La ministra de Defensa, Margarita RoblesServicio Ilustrado (Automático) MINISTERIO DE DEFENSA

La suma de las partes no es un todo en política. El gobierno de coalición es la suma de, como mínimo, dos partes, pero está lejos de actuar como un solo cuerpo. Los últimos desencuentros han venido de la mano de las enmiendas a los Presupuestos Generales del Estado.

Pablo Iglesias es consciente de que, una vez pasado el trámite de aprobación parlamentaria, su fuerza en el gobierno se debilita. Por eso ha empezado ya a desmarcarse del Partido Socialista, haciéndose la oposición a sí mismo.

Esta vez ha marcado diferencias por donde más le duele al PSOE, azuzando sus diferencias internas. El Partido Socialista siempre ha tenido dos almas que convivían y que terminaban entendiéndose creando consensos para las cuestiones de fondo.

Pero eso es historia, con la eliminación del debate interno, la posición de Sánchez se ha convertido internamente en indiscutible.

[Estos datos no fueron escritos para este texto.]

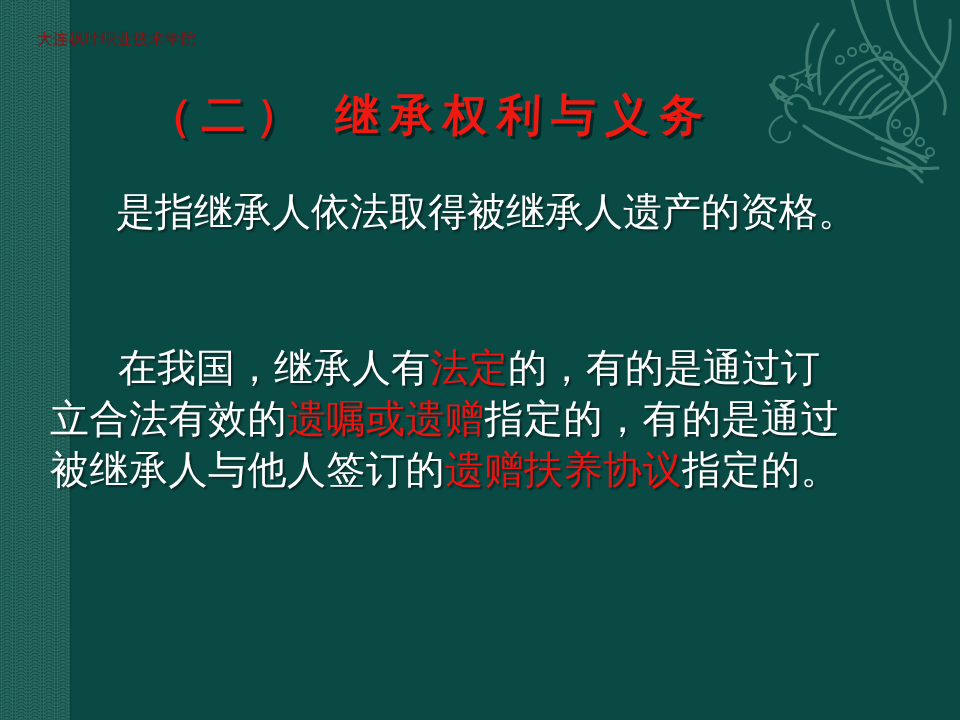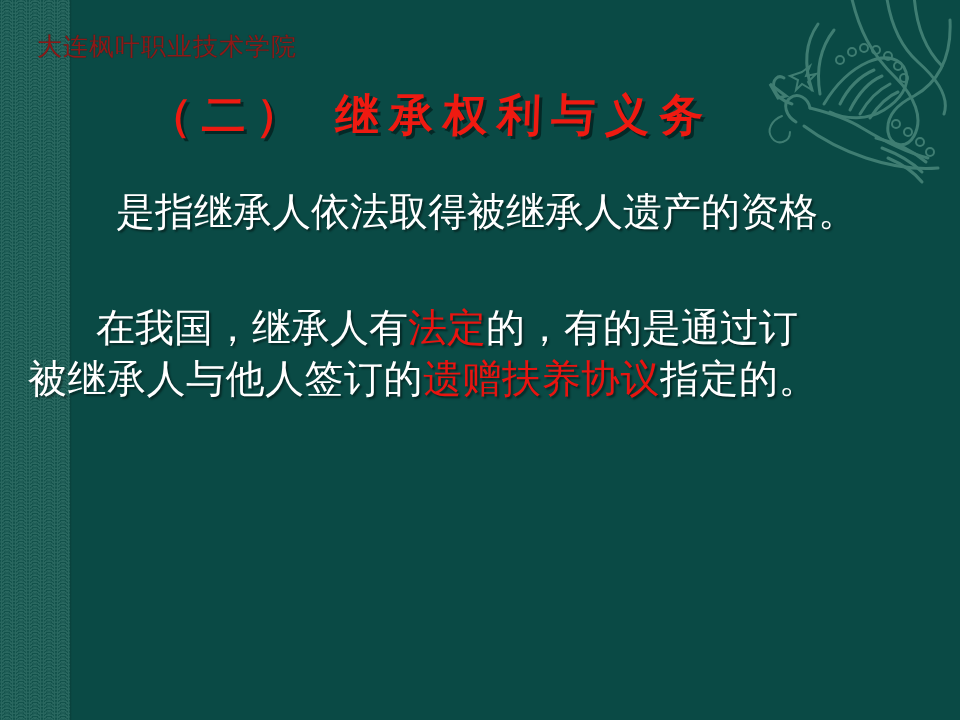--- a/index.html
+++ b/index.html
@@ -61,7 +61,7 @@
     position: absolute;
     left: 37px;
     top: 30px;
-    font-size: 25px;
+    font-size: 15px;
     letter-spacing: 1px;
     color: #8c1a18;
     font-family: "DejaVu Sans", "Liberation Sans", sans-serif;

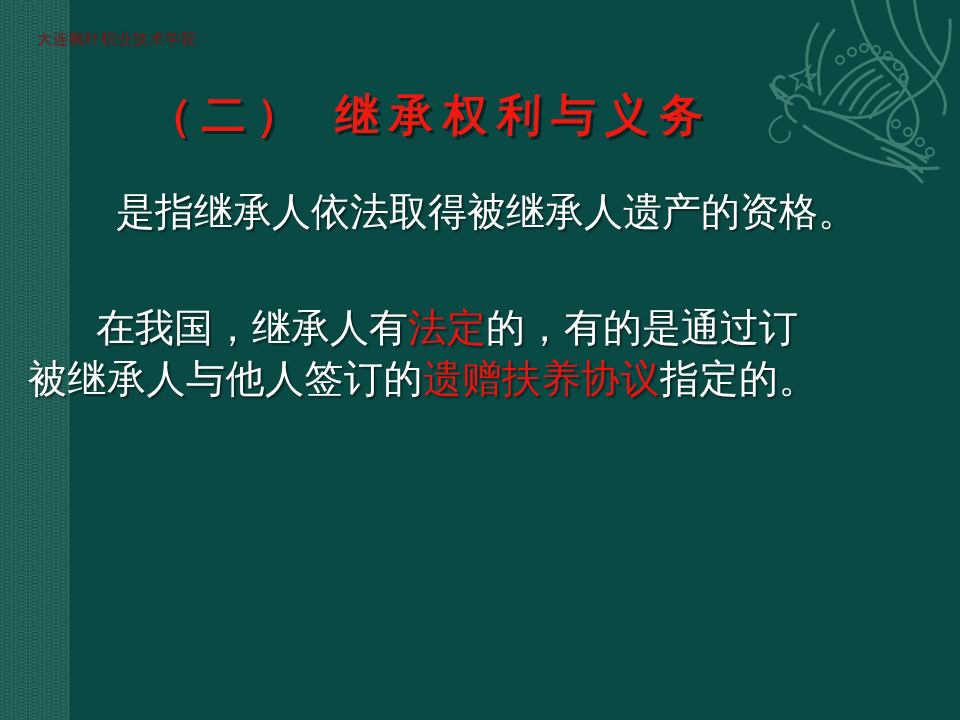--- a/index.html
+++ b/index.html
@@ -108,8 +108,8 @@
     line-height: 52px;
   }
   #para-two {
-    margin-top: 64px;
-    padding-left: 28px;
+    margin-top: 104px;
+    padding-left: 50px;
     font-size: 39px;
     line-height: 51px;
   }

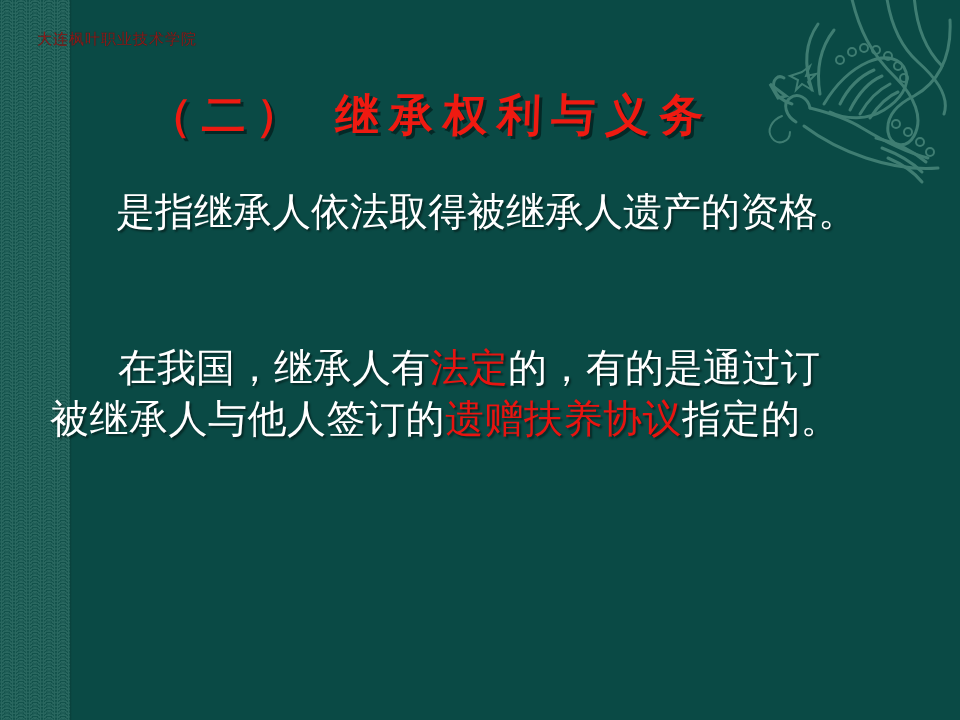--- a/index.html
+++ b/index.html
@@ -182,6 +182,7 @@
 
     <div class="para" id="para-two">
       <span class="line-1"><span>在我国，继承人有</span><span class="hl">法定</span><span>的，有的是通过订</span></span>
+      <span class="line-2"><span>立合法有效的</span><span class="hl">遗嘱或遗赠</span><span>指定的，有的是通过</span></span>
       <span class="line-3"><span>被继承人与他人签订的</span><span class="hl">遗赠扶养协议</span><span>指定的。</span></span>
     </div>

Otra cosa bien diferente es que haya dejado de haber disensos, por ejemplo, la discusión en torno a la Constitución está latente y se encrespa al mínimo roce.

Mientras que Miquel Iceta ya exige una reforma constitucional que dé paso a un Estado Federal, hay un sector importante del partido que no considera que esté agotado el modelo del 78.

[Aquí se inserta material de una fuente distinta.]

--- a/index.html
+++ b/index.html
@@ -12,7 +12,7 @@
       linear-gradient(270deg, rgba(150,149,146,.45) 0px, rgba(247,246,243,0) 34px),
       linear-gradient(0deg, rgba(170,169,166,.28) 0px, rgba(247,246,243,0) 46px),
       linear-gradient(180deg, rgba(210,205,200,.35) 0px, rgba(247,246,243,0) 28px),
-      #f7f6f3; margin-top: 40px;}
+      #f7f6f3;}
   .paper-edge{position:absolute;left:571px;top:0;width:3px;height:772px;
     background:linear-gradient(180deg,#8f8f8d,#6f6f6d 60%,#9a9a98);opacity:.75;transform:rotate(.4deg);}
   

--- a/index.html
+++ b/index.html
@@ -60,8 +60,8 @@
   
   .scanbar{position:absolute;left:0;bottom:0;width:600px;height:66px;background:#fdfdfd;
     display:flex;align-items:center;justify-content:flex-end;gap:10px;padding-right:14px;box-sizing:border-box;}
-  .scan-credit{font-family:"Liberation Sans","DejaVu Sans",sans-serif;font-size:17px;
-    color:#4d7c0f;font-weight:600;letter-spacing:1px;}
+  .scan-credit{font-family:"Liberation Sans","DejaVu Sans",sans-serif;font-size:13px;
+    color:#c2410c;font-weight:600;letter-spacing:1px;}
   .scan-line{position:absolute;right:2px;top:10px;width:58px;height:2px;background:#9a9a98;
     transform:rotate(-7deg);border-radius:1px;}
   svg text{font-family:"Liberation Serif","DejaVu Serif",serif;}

Una reforma constitucional, además, o está pactada con el Partido Popular o es una quimera y, por tanto, airear posiciones controvertidas sobre los términos de un posible cambio, sin tan siquiera haber abierto un proceso de diálogo con el segundo partido nacional, es apuntarse a la bandera del frentismo.

En ese marco estratégico hay que entender el ataque de Podemos a Margarita Robles. No es una arremetida personal, es una embestida a una posición política que comparte un buen número de dirigentes socialistas.

Por otro lado, el hecho de que la dirección del PSOE y el núcleo duro del gobierno no hayan intervenido en la defensa de Robles requiere una lectura más detenida.

A estas alturas, es obvio que Sánchez gobierna con el único criterio de redundar en su propia estabilidad y afianzamiento. Cuando se requiere pactar con Bildu y los independentistas, se hace, si lo que mejor le viene es zarandear el avispero de la extrema derecha, también va adelante, en tanto que las consecuencias son irrelevantes para él.

Acierta Iglesias en eso de que, en cuanto pueda, se deshará de él e intentará hacerlo desaparecer. Además, se puede predecir hasta el modus operandi, lo barnizará con razones ideológicas y apelará a sus principios, pero la realidad será que solo actuará en la defensa de su propio poder.

En una ecuación así diseñada, le resulta inoportuno que la ministra de Defensa ponga pie en pared con los morados. Por otro lado, es un secreto a voces que algunos dirigentes regionales, y una buena parte de lo que algunos denominan despectivamente el “PSOE clásico”, ven a Robles con una alternativa seria a Sánchez.

Cuando el líder socialista tuvo que batirse en primarias, decidió que nunca más pasaría por eso, por eso intentara liquidar a todo atisbo de liderazgo, cuidado Margarita.